On Wed, 02 Aug 2006 18:26:40 +0100, Roy Schestowitz wrote:
>
> The E-mail I sent him was longer. He only quoted the very heart of the
> argument while neglecting to mention compliments and praises. This seems
> like the rational thing to do, in order for the article to contain just the
> 'meat'.
If that were the case why didn't he use your compliment section?
Surely that would have gone to further his cause?
No?
> Since flatfish hates me, he choose to interpret the tone of the text
> as accusive, rather than a friendly tone (I always have this low tone in
> real life).
1. I don't hate you, really. I don't hate anyone. In fact I don't even
dislike you. You seem like an interesting specimen and I'm not really sure
what makes you tick. You are obviously an intelligent chap, way above most
of the others in this group so maybe I just can't figure out why you would
want to spend so much time in COLA?
> These ambiguities are among the dangers of E-mail
> correspondence. This led me to several serious entanglement in the past and
> a face-to-face encounter can often rectify that.
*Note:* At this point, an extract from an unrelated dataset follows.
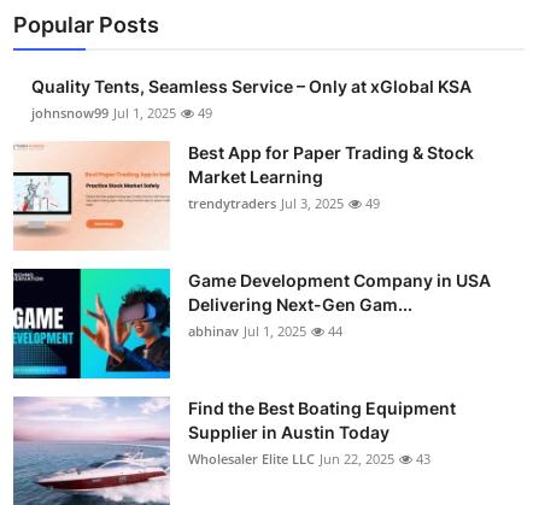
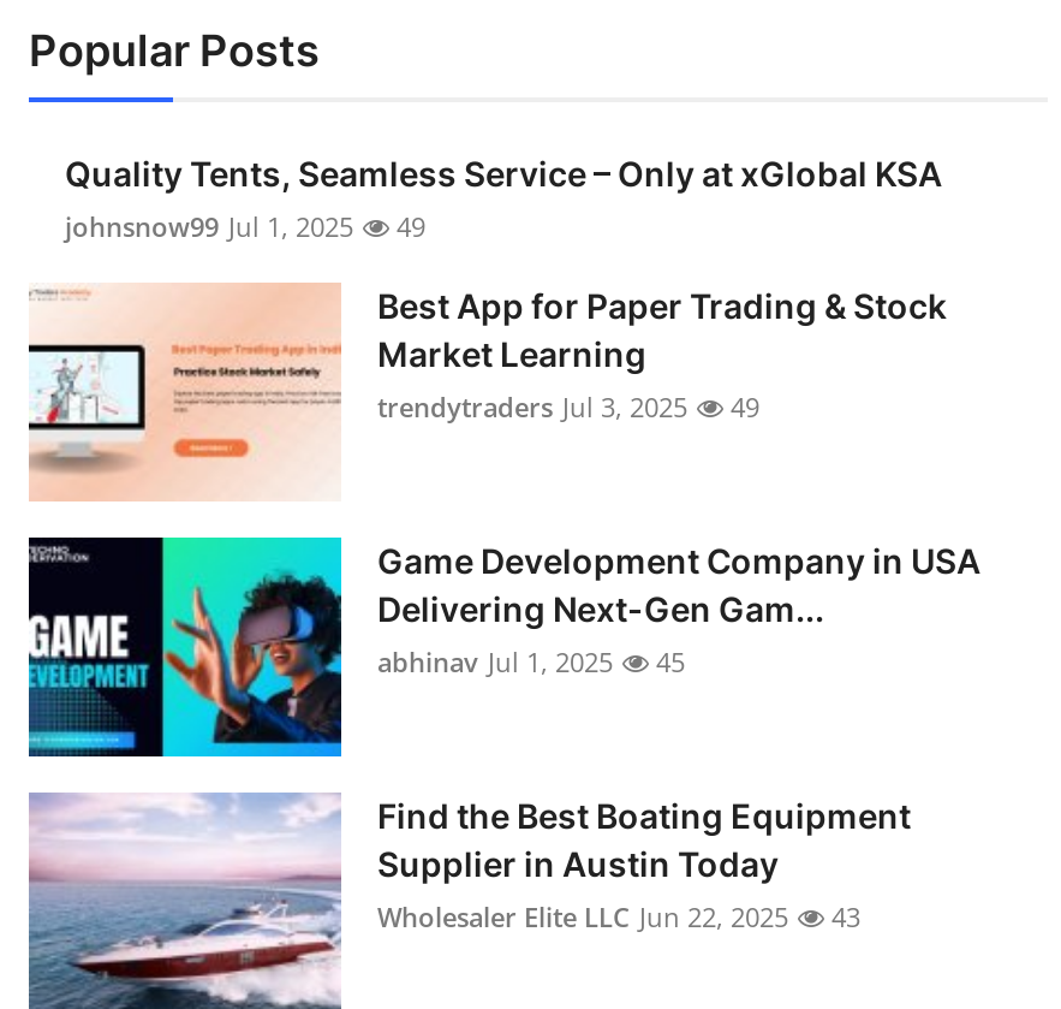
[188,322,342,340] abhinav Jul 1, 2025 44 -> [377,644,685,680] abhinav Jul 1, 2025 45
2. I suspect that if most of the people in this group got together at a
party and met face to face we would have one heck of a party.
Half-Duplex communication has it's faults. Lack of true emotion is one of
them.
> It has already been said, but my SuSE 8.1 box has the graphical bootloader
> (grub), The bootstrapping process only contains a picture with a _REAL_
> progress bar (unlike Windows XP and predecessors where there is an
> almost-purposeless animation). If I press ESC, then I see the list of steps
> in a colourful, graphical text form. I have seen modern distros that take
> the same approach (being less verbose).
I don't think Windows advocates would argue that Linux is easier to
troubleshoot when problems arise.
Lot's of logs, a boot process with useful information etc.